Sigmund Freud And...

Wilhelm Reich

Wilhelm ReichBorn in Galicia, Wilhelm Reich (1897-1957) is one of the best known figures of Freudian dissidence. Continuing his studies of medicine in Vienna, Reich was quite early allowed at the Wednesday meetingsi, in 1920, where he joined a group of brilliant young analysts.

After a bright start in his with the publication of Characterial Analysis, the first part of which always makes a classic on this subject, W. Reich radically moved away from psychoanalysis while being more and more directed towards a Marxist vision on society. He was then involved in the communist movement and worked out a line of thought giving rise to both dissension and regard from such analysts as Marxists.
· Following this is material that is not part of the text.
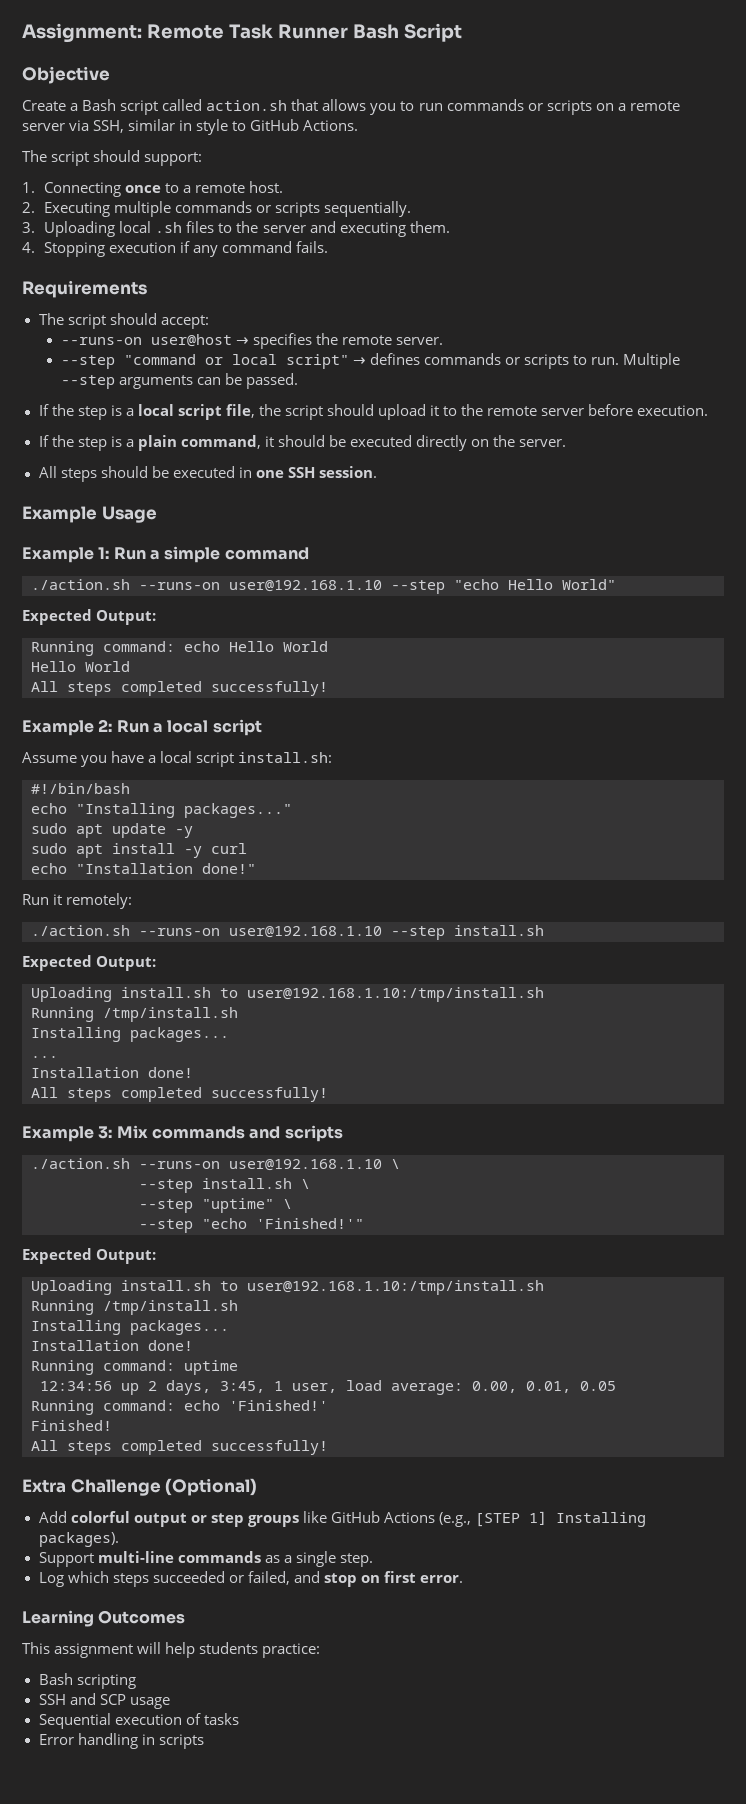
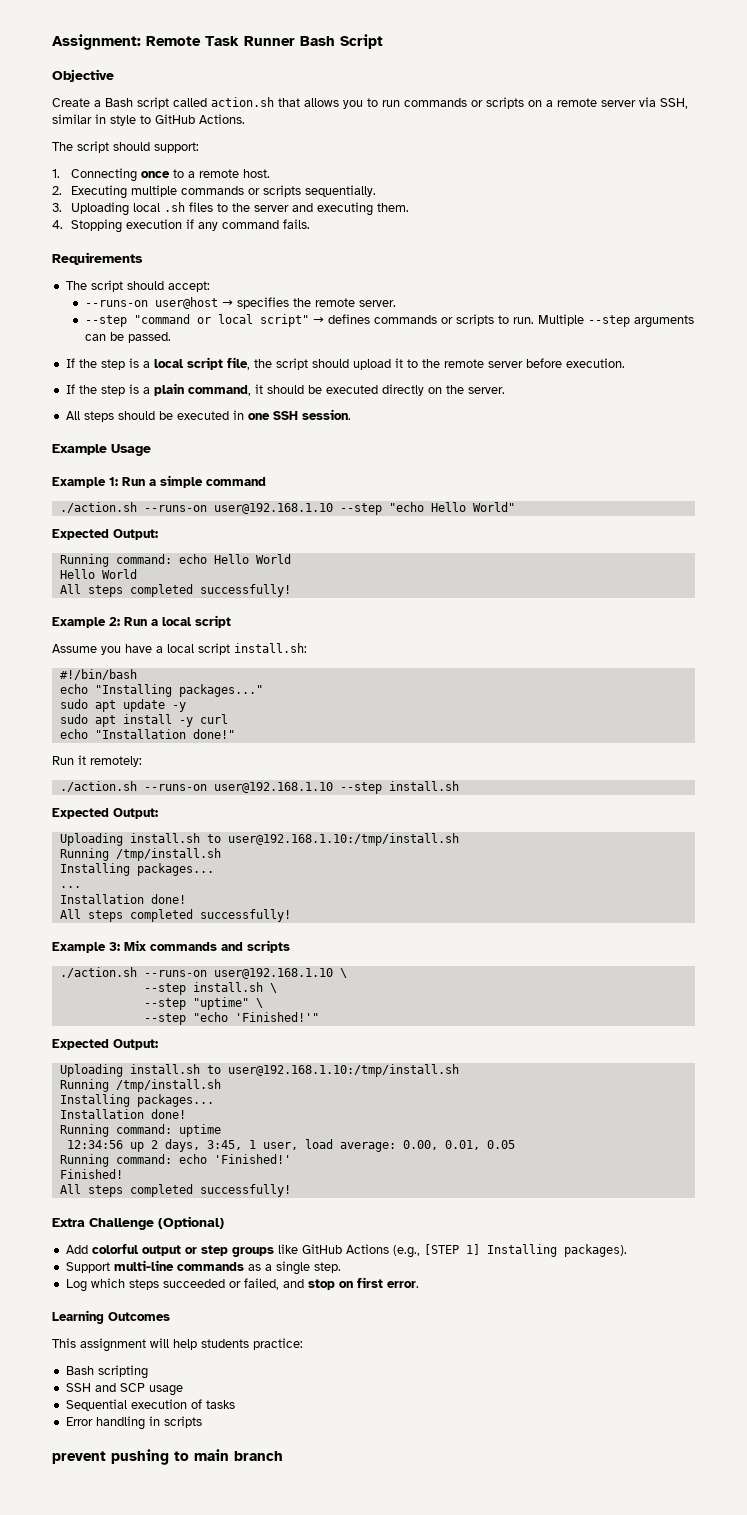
+ prevent pushing to main branch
One of the major problems of Reich's work lies in the fact that he takes repression for repression of sexuality. Repression is an intra psychic process, accomplishing defensive needs confronted by psychical conflicts, whereas repression of sexuality is an external social process aiming at controlling a population's sexual behaviors. We can therefore understand why Reich could urge to sexual revolution and greater sexual freedom to make neuroses disappear, while at the same time being aware that the absence of adequate external controls often increases rigidity of intra psychic defenses in place.

Because of his revolutionary ideas, Reich soon had to flee from the rise of Nazism. His settled in Maine, the United States, where he founded the Orgone Institute in 1942, in agreement with his theories based on the power of the orgasm. Towards the end of his career, Reich work out increasingly esoteric theories which had little impact in the analytical media, at least.

Following a lawsuit by the American Food and Drug Administration, Reich was imprisoned and he finally died in prison.